My daughter and I later reconciled, and I am grateful. But it breaks my heart that my youngest son, so heavily influenced by him, still won’t even speak to me.

Michelle at my daughter’s church was a Her Journey leader and I started attending the group, finding it extremely helpful. In fact, later when I went for EMDR therapy, my therapist said I had already gotten a lot of the groundwork done that I needed to prepare because of the ARMS group. I had already corrected some lies that I’d believed about myself. The validation in the group was huge.

I finally was able to set a boundary when things were again getting out of hand at home. After a huge argument and then a few anxious weeks, I announced, “we have to get counseling, not optional!”

For over a year, we attended more counseling and things seemed to get better. Then the neglect began. I felt like a wife on a shelf that he took down only when he wanted sex. When I addressed it, he said I had a terrible attitude and he didn’t need that in his life, (meaning sex).
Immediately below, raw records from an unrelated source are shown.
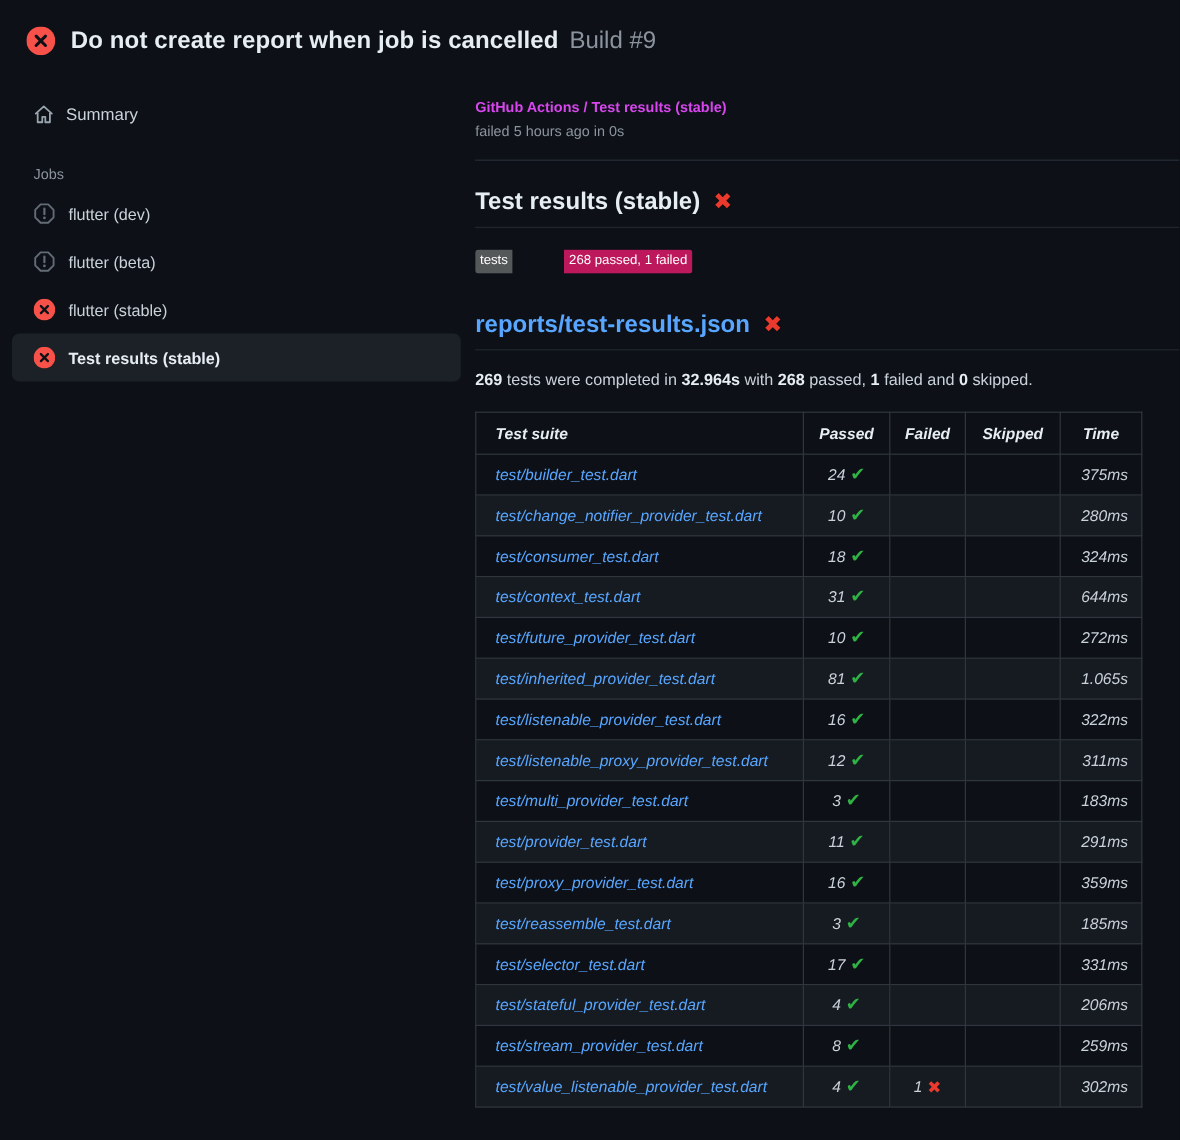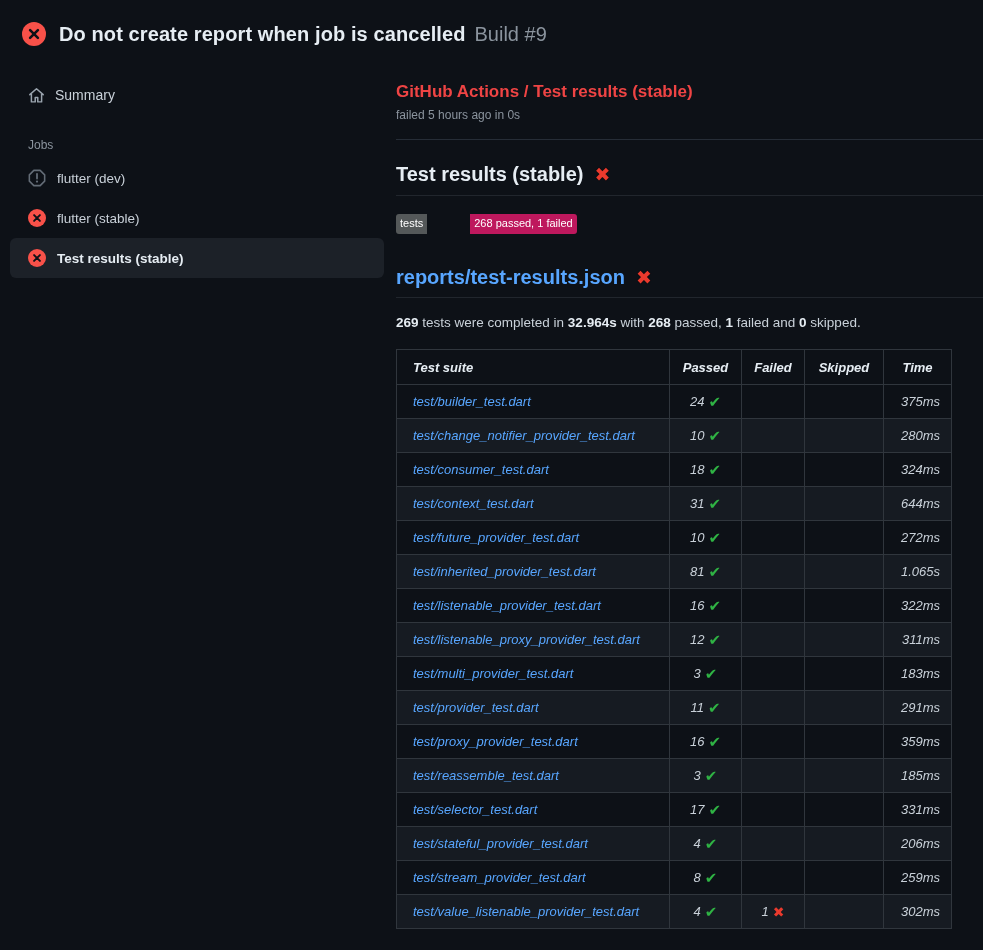--- a/index.html
+++ b/index.html
@@ -42,7 +42,7 @@
   .status-icon { display:inline-flex; width:18px; height:18px; flex-shrink:0; }
 
   
-  .breadcrumb { font-size:17px; font-weight:700; color:#ef4444; }
+  .breadcrumb { font-size:12px; font-weight:700; color:#d946ef; }
   .run-meta { font-size:12px; color:#8b949e; margin-top:6px; }
   .rule { border:none; border-top:1px solid #262d37; margin-top:17px; }
 

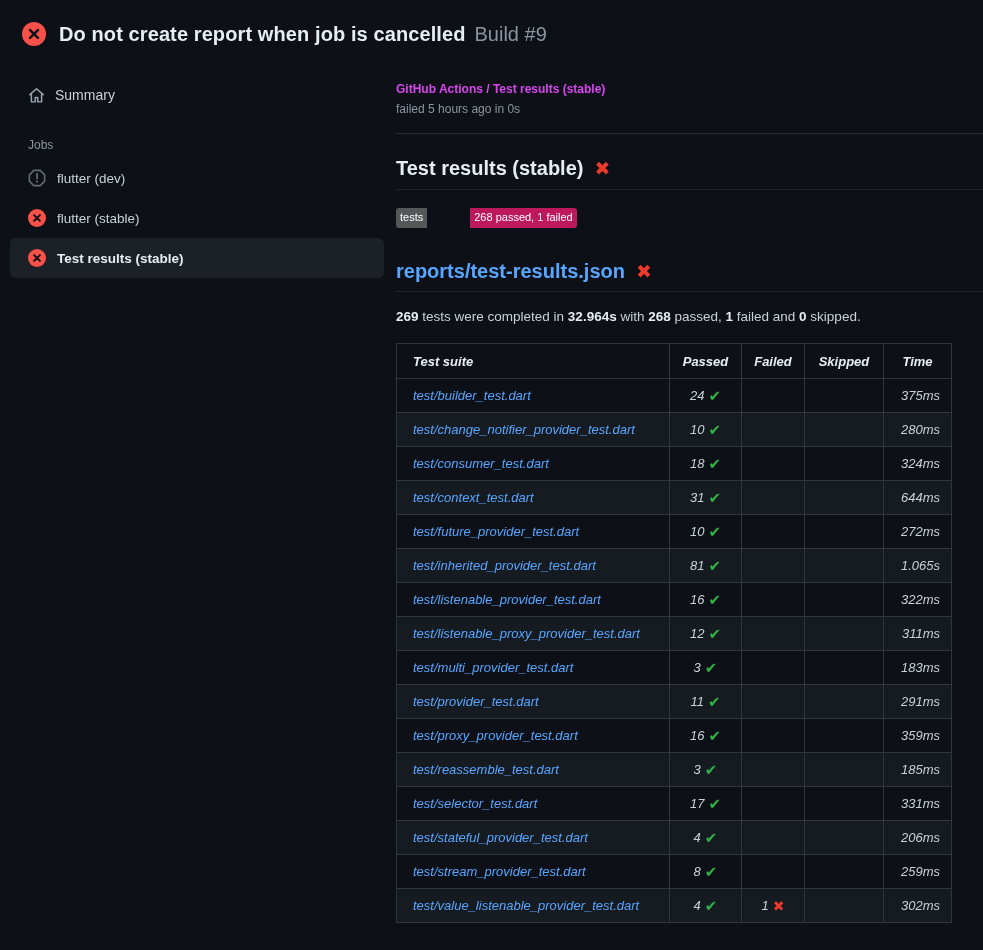--- a/index.html
+++ b/index.html
@@ -128,6 +128,16 @@
         </div>
         <div class="job-item">
           <span class="status-icon">
+            <svg viewBox="0 0 16 16" width="18" height="18" fill="none">
+              <path d="M5.2 1.2h5.6l4 4v5.6l-4 4H5.2l-4-4V5.2z" stroke="#636c76" stroke-width="1.4" stroke-linejoin="round"></path>
+              <path d="M8 4.3v4.2" stroke="#636c76" stroke-width="1.6" stroke-linecap="round"></path>
+              <circle cx="8" cy="11.2" r="1" fill="#636c76"></circle>
+            </svg>
+          </span>
+          <span class="lbl">flutter (beta)</span>
+        </div>
+        <div class="job-item">
+          <span class="status-icon">
             <svg viewBox="0 0 16 16" width="18" height="18">
               <circle cx="8" cy="8" r="8" fill="#f85149"></circle>
               <path d="M5.4 5.4l5.2 5.2M10.6 5.4l-5.2 5.2" stroke="#0d1117" stroke-width="1.7" stroke-linecap="round"></path>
I later moved to sleeping in the guest room to feel safer. After dinner, I would immediately escape to the room and read until I could go to sleep.

Something happened then. I started to die inside.

At one point previously when we’d had an incident, I’d made a statement to my sister about not caring if I lived or died. She made me promise I wouldn’t let myself get there again. As I lay on my bed one night, I wondered: wouldn’t it be better if I wasn’t around? And here I was – thinking that again. I was exhausted from the fight and always trying to make things better. Then five days before our 33rd anniversary I brushed aside a fleeting thought that I should put some belongings into a suitcase – ready to go, just in case.

One afternoon I was napping. Soon afterwards I awoke in a panic when I heard my husband’s truck outside. He’d taken a break from work. Sure enough, he wanted a confrontation and tried to talk me into repairing our relationship. But in the process, he admitted to a large debt I’d known nothing about. When I expressed dismay, he insisted, “but I love you.”

“What you do is NOT love.” I managed to leave the house and drive away, then found a place to pull over that was out of sight. I knew now that I needed more help, and even legal help. I messaged my daughters quickly. After his truck had driven by where I hid, I scurried home to pack some things and went to my daughter’s and later to a friends. I texted my husband that I would not be returning and spent the next couple of days texting and talking to all our children, trying to explain more detail, and asking for their love and support.

I’ve never looked back.

I am confident that God is a just God and will take care of my abuser.

Her Journey was shelter and learning for me but it was just the beginning of what God had planned. I felt so drawn to help other women – a calling so deep in my soul that when my therapist let me know that there were scholarships available with Light University (link: lightuniversity.com) to pursue mental health coaching, I jumped at the chance. I can hopefully also do the Masters level certification. I currently provide some coaching and through my handle on Instagram (link to https://instagram.com/beauty_for_ashes_joy), I encourage survivors as well as recommend ARMS.

Recently, I made an 8-hour trip to the coast, all on my own! I was so nervous but excited as well. I love the ocean and it ended up being such a strength and confidence builder.

Her Journey was a true place to heal. The program also really solidified my identity and worth. And it helped me rebuild myself through the love of God and others with His truth, now cemented in my heart. I am so excited to see where God leads me next in this healing journey and thank ARMS for being so vital in my healing journey.